=== What is needed ===
From the material below, pull each line containing the string "weight".

=== Source information ===
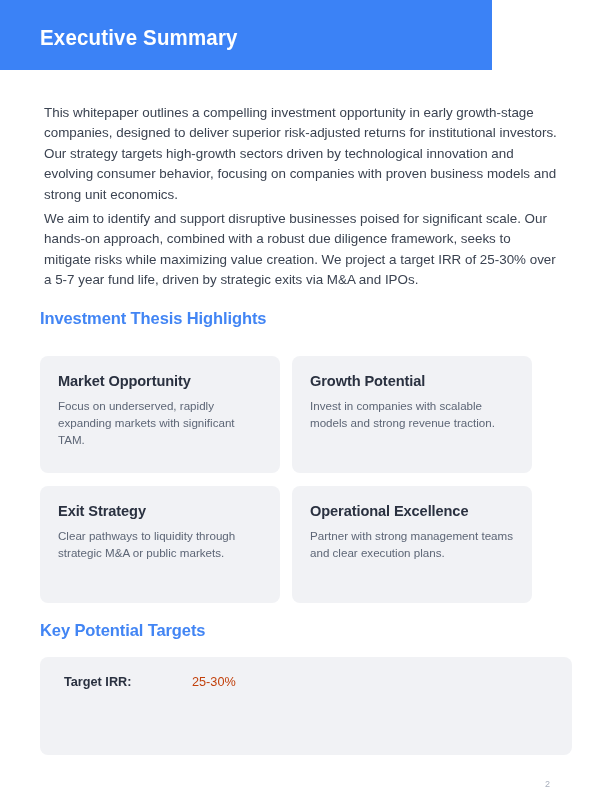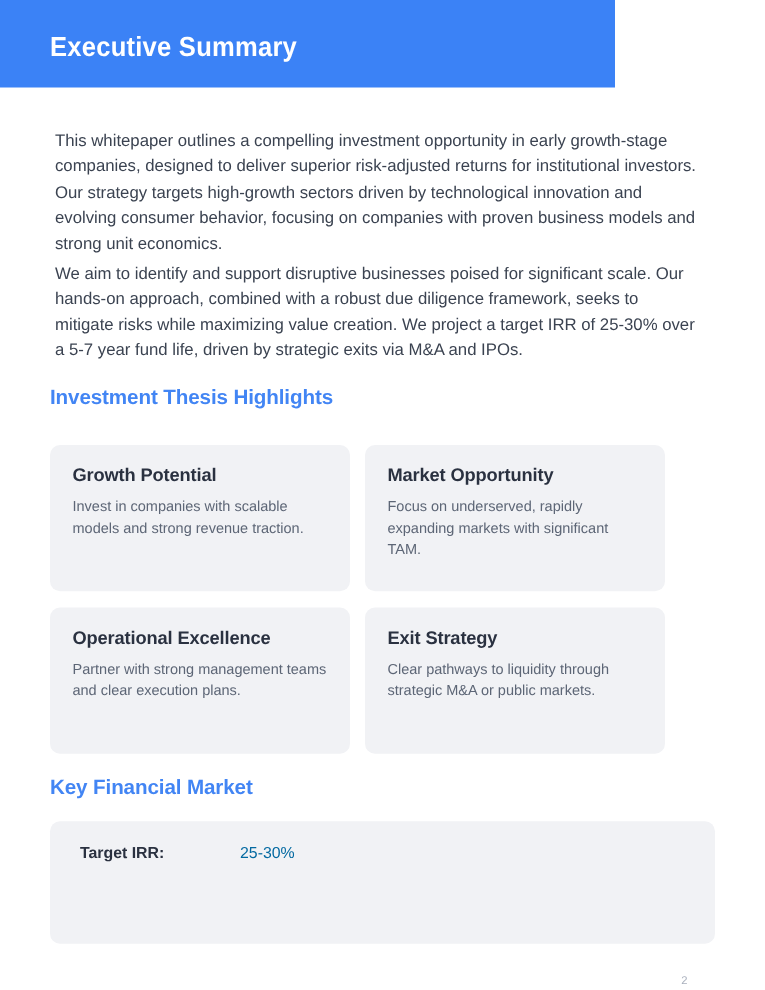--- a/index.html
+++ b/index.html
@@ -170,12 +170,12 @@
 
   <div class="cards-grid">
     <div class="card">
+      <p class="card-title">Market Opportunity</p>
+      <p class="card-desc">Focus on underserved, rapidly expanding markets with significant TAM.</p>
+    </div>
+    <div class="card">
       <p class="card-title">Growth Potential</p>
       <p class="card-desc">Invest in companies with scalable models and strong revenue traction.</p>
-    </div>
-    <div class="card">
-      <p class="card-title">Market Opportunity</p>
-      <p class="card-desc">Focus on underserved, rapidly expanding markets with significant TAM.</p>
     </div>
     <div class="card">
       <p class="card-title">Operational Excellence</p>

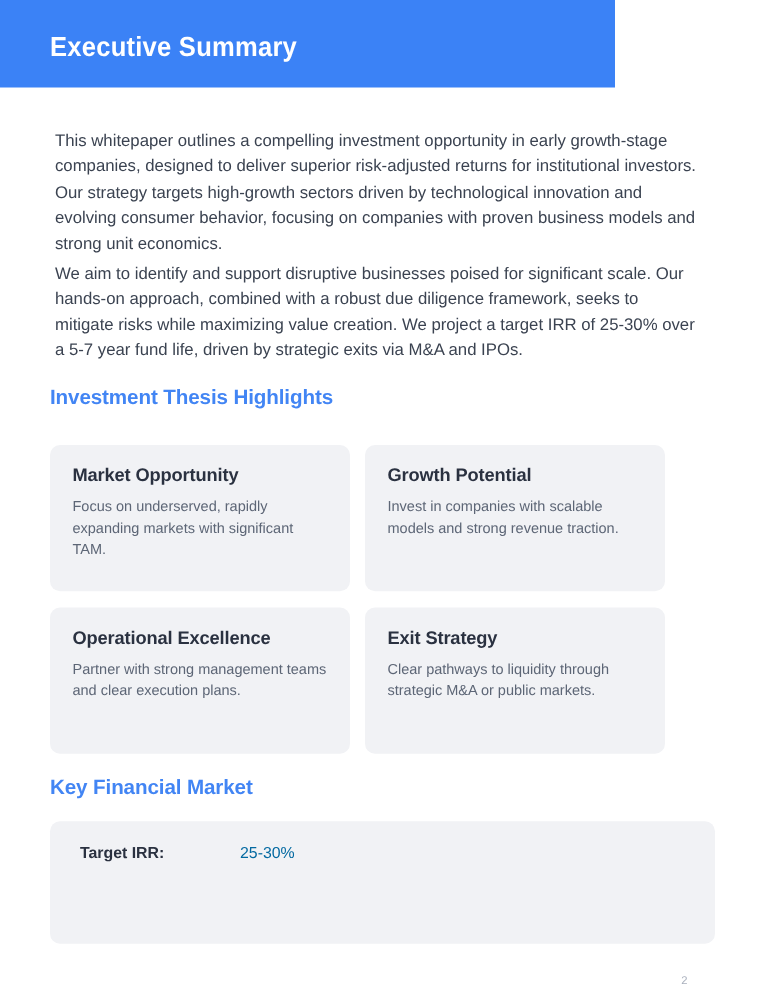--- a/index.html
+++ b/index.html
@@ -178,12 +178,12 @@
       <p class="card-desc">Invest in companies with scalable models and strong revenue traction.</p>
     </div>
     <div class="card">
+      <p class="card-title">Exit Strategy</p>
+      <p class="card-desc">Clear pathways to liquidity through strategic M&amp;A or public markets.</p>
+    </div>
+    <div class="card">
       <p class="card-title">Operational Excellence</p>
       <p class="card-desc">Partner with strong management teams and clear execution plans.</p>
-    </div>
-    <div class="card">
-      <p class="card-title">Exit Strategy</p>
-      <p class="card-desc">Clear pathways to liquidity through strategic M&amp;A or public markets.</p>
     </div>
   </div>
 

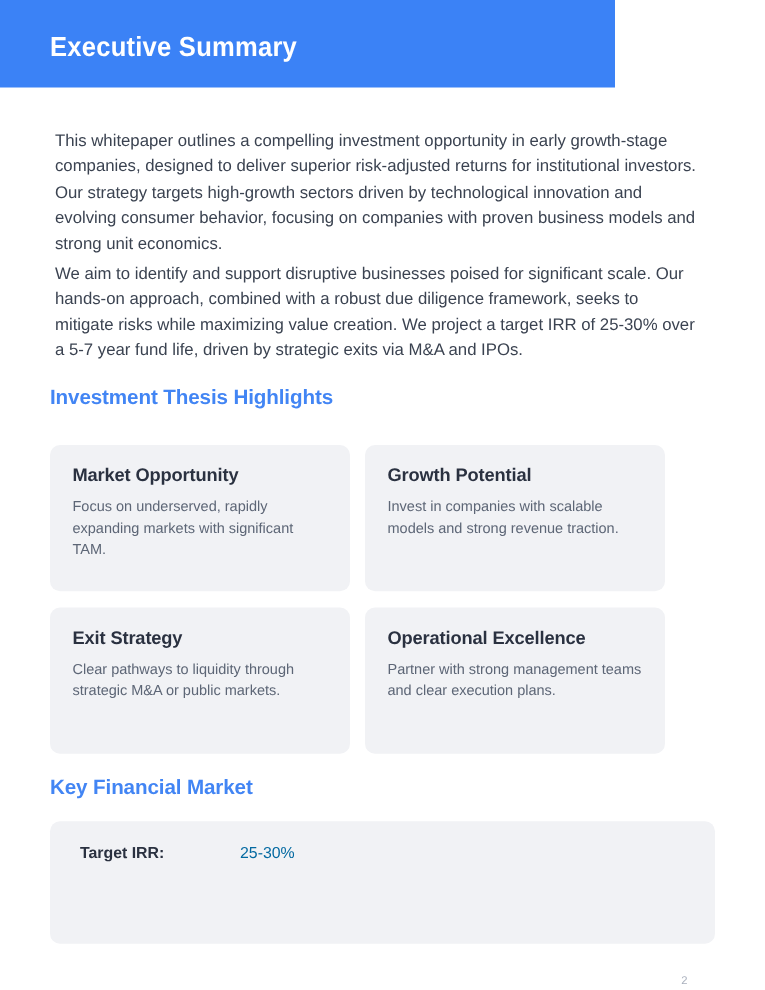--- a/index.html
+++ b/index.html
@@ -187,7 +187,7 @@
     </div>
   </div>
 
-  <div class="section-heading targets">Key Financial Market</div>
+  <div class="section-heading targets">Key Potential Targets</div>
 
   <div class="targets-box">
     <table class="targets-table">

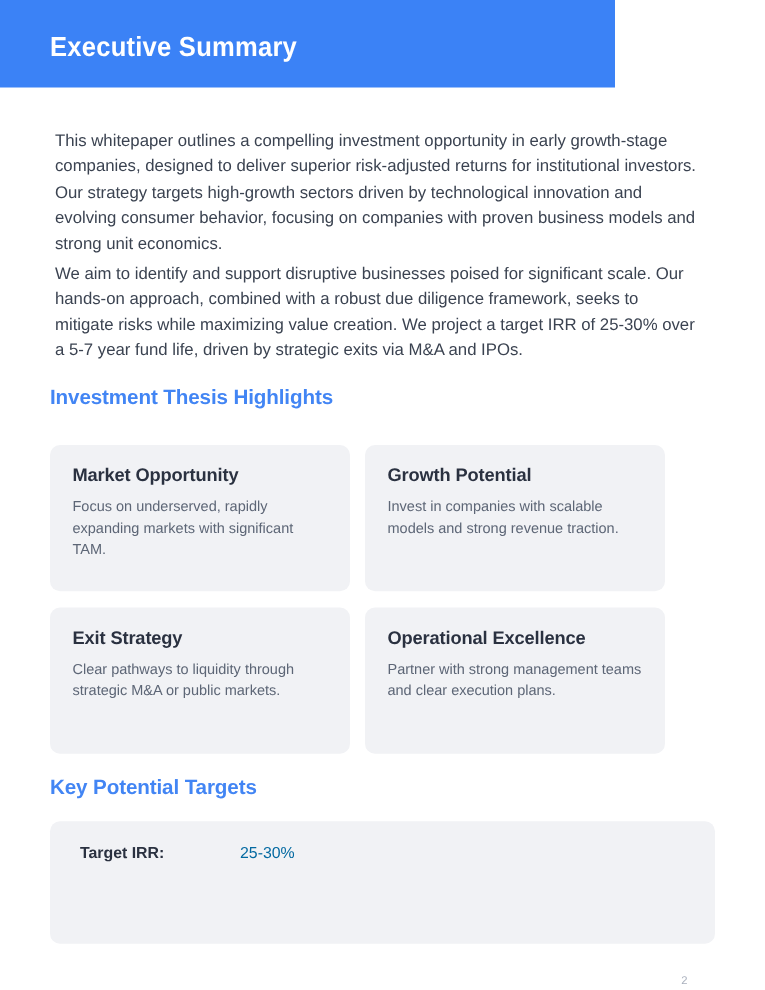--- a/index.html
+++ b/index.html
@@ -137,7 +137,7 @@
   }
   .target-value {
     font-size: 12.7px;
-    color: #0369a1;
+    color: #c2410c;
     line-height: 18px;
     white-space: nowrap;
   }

* * *

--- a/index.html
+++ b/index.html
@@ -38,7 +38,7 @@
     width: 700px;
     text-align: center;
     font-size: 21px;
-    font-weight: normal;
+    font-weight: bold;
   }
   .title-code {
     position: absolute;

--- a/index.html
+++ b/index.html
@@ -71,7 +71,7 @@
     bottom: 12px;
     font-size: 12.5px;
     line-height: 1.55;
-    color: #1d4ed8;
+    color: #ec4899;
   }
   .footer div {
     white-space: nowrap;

...

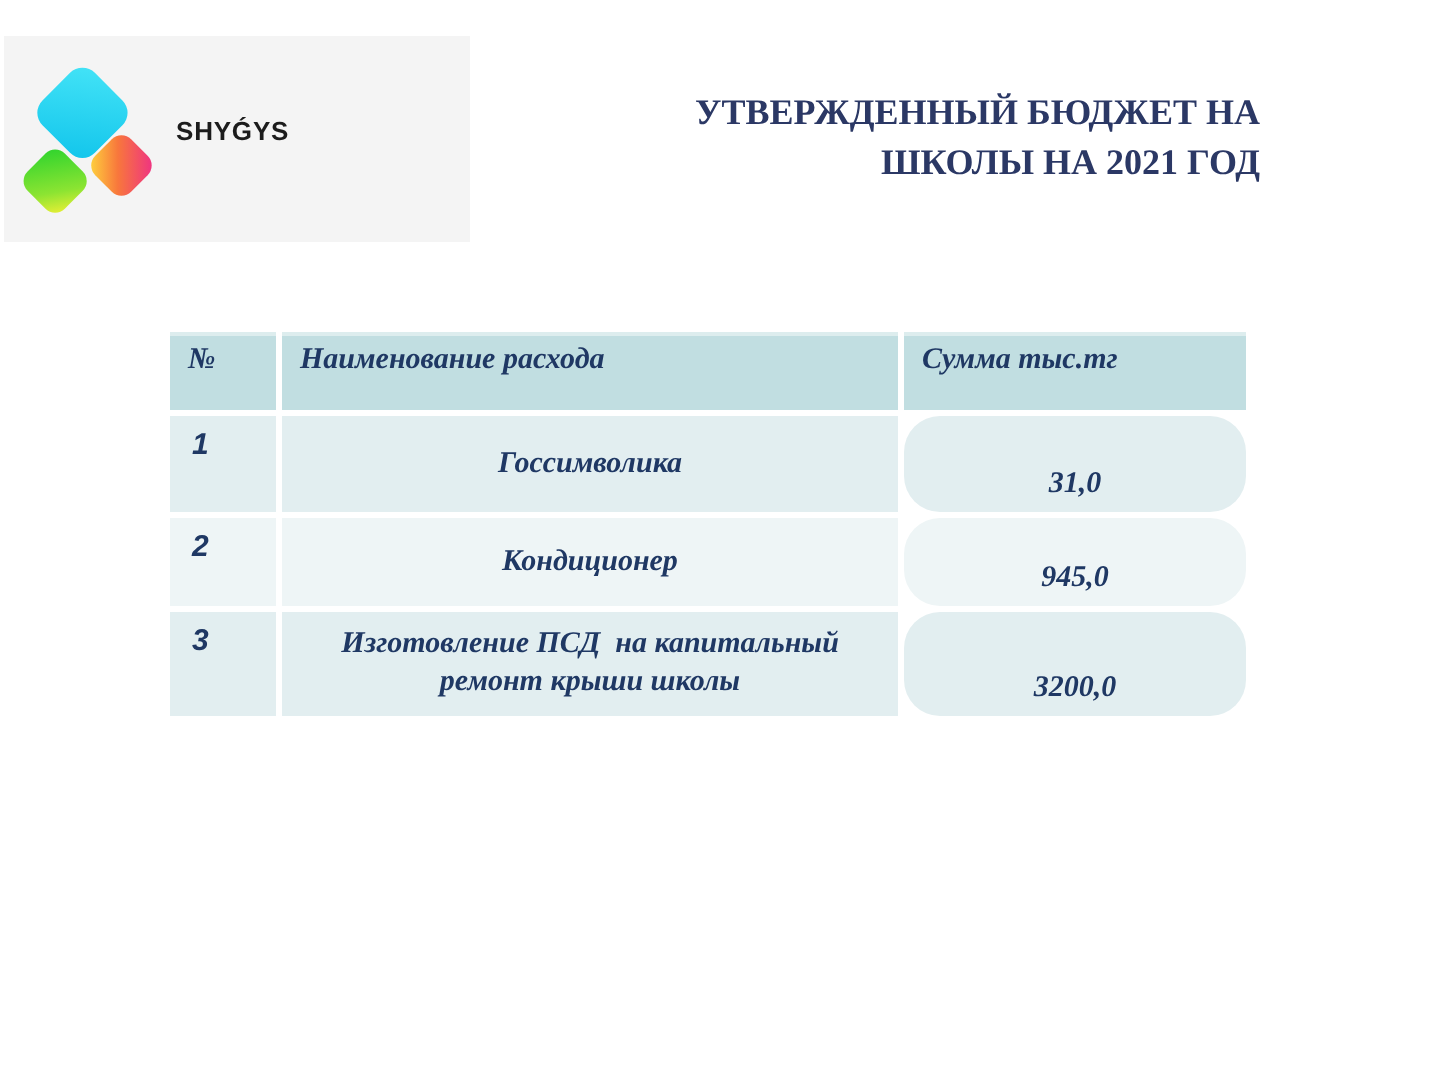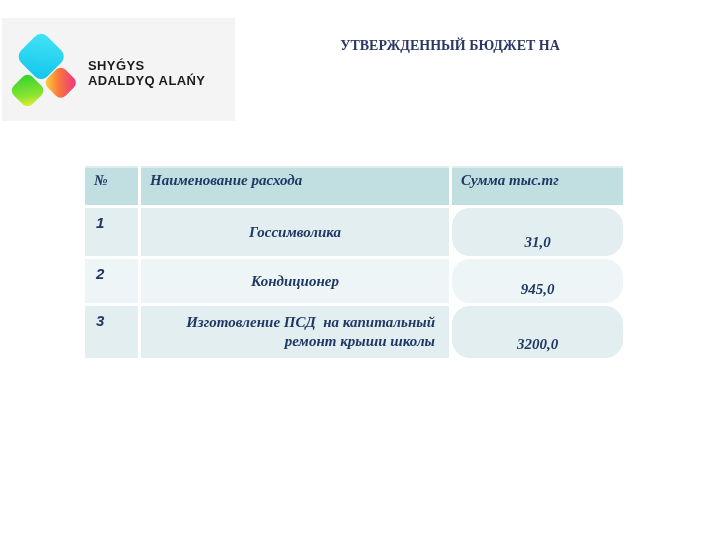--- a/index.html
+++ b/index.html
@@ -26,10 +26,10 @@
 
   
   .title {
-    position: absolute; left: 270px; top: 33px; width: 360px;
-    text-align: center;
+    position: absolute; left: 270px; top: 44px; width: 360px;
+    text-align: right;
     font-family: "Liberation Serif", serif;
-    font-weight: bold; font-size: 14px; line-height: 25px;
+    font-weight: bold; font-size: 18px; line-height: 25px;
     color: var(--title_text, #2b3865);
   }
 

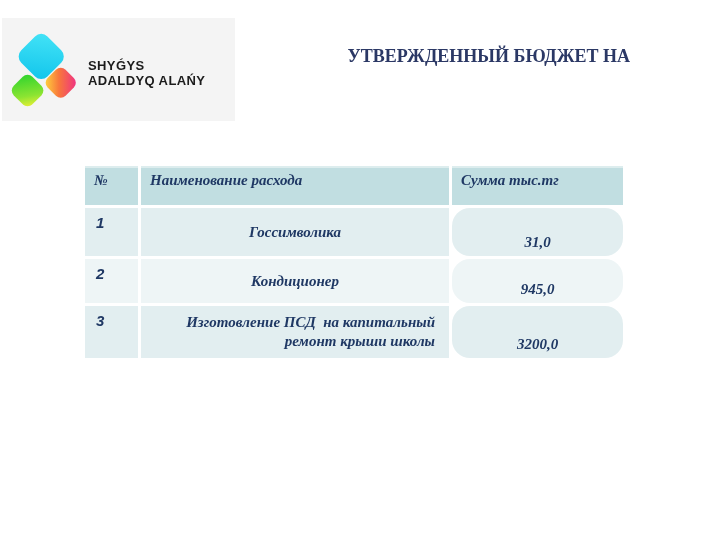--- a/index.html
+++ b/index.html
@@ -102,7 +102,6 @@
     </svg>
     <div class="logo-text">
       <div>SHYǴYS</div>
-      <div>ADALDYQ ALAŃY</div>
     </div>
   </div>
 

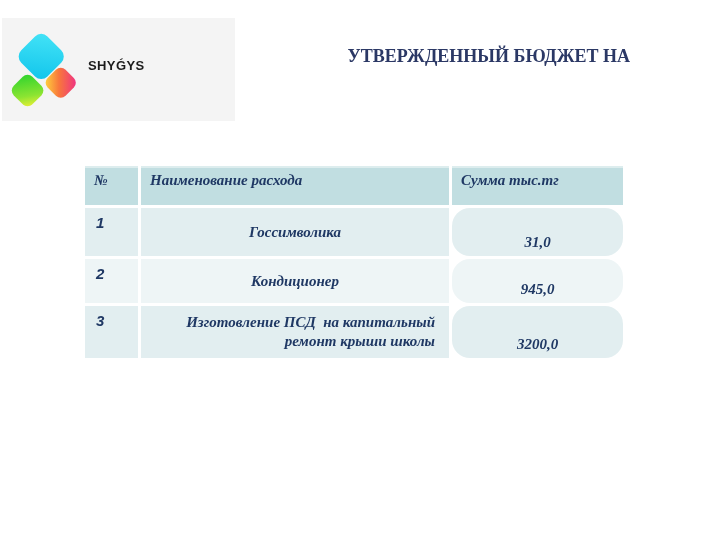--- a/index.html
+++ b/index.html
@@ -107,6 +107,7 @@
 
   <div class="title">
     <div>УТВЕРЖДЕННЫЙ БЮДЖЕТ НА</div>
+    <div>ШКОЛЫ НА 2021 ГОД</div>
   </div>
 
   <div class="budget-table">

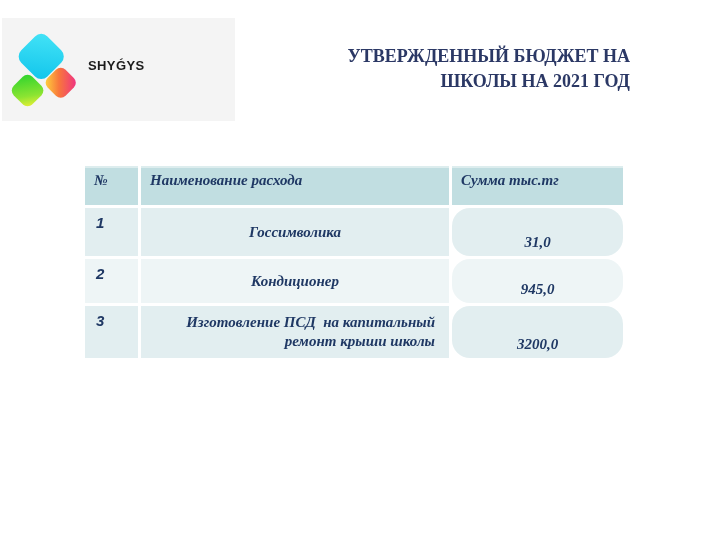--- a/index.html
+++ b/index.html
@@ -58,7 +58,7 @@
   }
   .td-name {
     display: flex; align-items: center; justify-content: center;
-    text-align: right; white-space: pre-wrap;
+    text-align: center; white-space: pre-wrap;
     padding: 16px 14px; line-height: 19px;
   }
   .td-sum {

=== Response to the task ===
-    font-weight: normal;
+    font-weight: bold;
-    font-weight: bold; font-size: 14px; line-height: 25px;
+    font-weight: bold; font-size: 18px; line-height: 25px;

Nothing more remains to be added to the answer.